# [The task]
The records are to be repeated in full. Every line must match.

Provided records section start

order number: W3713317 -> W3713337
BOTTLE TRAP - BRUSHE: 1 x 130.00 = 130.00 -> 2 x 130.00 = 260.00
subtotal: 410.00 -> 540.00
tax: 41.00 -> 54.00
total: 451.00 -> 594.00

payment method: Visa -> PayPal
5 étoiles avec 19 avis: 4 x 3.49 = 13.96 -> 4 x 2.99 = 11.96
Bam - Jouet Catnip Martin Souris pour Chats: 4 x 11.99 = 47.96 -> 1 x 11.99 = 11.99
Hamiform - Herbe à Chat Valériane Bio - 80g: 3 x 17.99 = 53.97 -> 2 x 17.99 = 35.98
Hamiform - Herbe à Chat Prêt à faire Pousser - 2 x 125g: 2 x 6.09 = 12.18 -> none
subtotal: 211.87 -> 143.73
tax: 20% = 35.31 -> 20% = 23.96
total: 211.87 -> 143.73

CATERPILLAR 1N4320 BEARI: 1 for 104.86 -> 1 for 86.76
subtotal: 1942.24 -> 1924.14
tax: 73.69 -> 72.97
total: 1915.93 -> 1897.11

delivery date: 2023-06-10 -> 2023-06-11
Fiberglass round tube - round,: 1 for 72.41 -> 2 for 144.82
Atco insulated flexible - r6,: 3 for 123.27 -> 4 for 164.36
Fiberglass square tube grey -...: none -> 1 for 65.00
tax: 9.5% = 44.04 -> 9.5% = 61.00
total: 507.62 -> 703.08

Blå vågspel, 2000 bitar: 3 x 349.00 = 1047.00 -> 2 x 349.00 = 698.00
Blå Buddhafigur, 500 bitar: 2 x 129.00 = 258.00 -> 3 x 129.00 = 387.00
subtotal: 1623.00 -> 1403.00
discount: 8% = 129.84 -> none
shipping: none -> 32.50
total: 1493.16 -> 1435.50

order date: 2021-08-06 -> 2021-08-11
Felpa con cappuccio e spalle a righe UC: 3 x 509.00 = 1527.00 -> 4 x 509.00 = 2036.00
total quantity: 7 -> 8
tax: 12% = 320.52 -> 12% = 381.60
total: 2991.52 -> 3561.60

Provided records section end

# [Result of the exercise]
order number: W3713317 -> W3713337
BOTTLE TRAP - BRUSHE: 1 x 130.00 = 130.00 -> 2 x 130.00 = 260.00
subtotal: 410.00 -> 540.00
tax: 41.00 -> 54.00
total: 451.00 -> 594.00

payment method: Visa -> PayPal
5 étoiles avec 19 avis: 4 x 3.49 = 13.96 -> 4 x 2.99 = 11.96
Bam - Jouet Catnip Martin Souris pour Chats: 4 x 11.99 = 47.96 -> 1 x 11.99 = 11.99
Hamiform - Herbe à Chat Valériane Bio - 80g: 3 x 17.99 = 53.97 -> 2 x 17.99 = 35.98
Hamiform - Herbe à Chat Prêt à faire Pousser - 2 x 125g: 2 x 6.09 = 12.18 -> none
subtotal: 211.87 -> 143.73
tax: 20% = 35.31 -> 20% = 23.96
total: 211.87 -> 143.73

CATERPILLAR 1N4320 BEARI: 1 for 104.86 -> 1 for 86.76
subtotal: 1942.24 -> 1924.14
tax: 73.69 -> 72.97
total: 1915.93 -> 1897.11

delivery date: 2023-06-10 -> 2023-06-11
Fiberglass round tube - round,: 1 for 72.41 -> 2 for 144.82
Atco insulated flexible - r6,: 3 for 123.27 -> 4 for 164.36
Fiberglass square tube grey -...: none -> 1 for 65.00
tax: 9.5% = 44.04 -> 9.5% = 61.00
total: 507.62 -> 703.08

Blå vågspel, 2000 bitar: 3 x 349.00 = 1047.00 -> 2 x 349.00 = 698.00
Blå Buddhafigur, 500 bitar: 2 x 129.00 = 258.00 -> 3 x 129.00 = 387.00
subtotal: 1623.00 -> 1403.00
discount: 8% = 129.84 -> none
shipping: none -> 32.50
total: 1493.16 -> 1435.50

order date: 2021-08-06 -> 2021-08-11
Felpa con cappuccio e spalle a righe UC: 3 x 509.00 = 1527.00 -> 4 x 509.00 = 2036.00
total quantity: 7 -> 8
tax: 12% = 320.52 -> 12% = 381.60
total: 2991.52 -> 3561.60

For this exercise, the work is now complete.